(Revision tracking records)
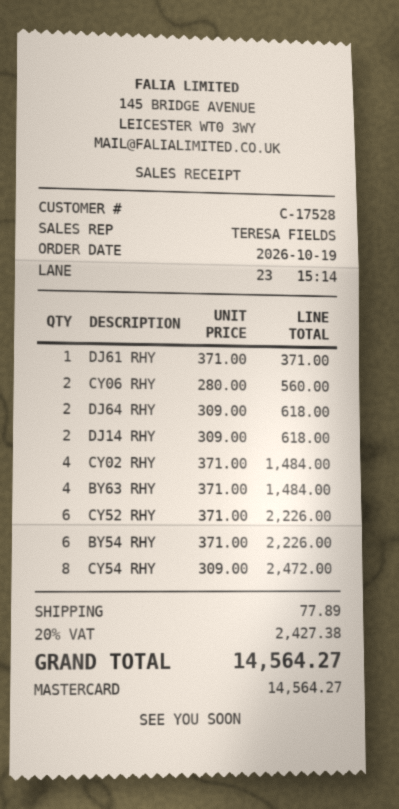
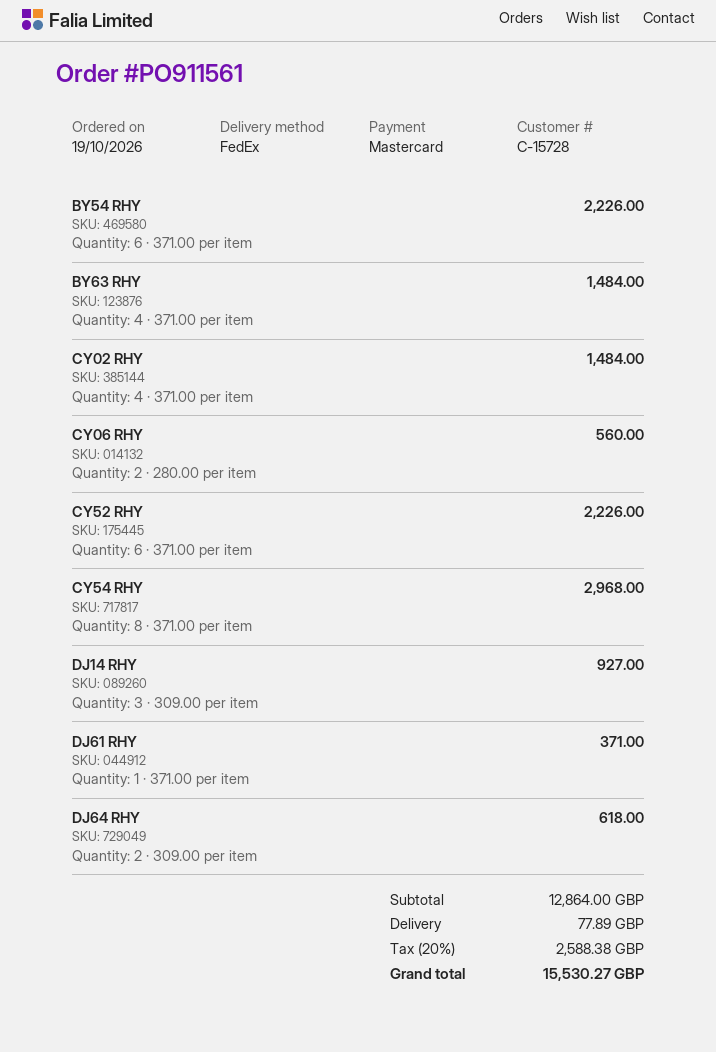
customer number: C-17528 -> C-15728
DJ14 RHY: 2 x 309.00 = 618.00 -> 3 x 309.00 = 927.00
CY54 RHY: 8 x 309.00 = 2472.00 -> 8 x 371.00 = 2968.00
tax: 20% = 2427.38 -> 20% = 2588.38
total: 14564.27 -> 15530.27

Exercise requirements — From the line holding "CY54 RHY: 8" through the last line above, reproduce each line exactly and add nothing.

Task result —
CY54 RHY: 8 x 309.00 = 2472.00 -> 8 x 371.00 = 2968.00
tax: 20% = 2427.38 -> 20% = 2588.38
total: 14564.27 -> 15530.27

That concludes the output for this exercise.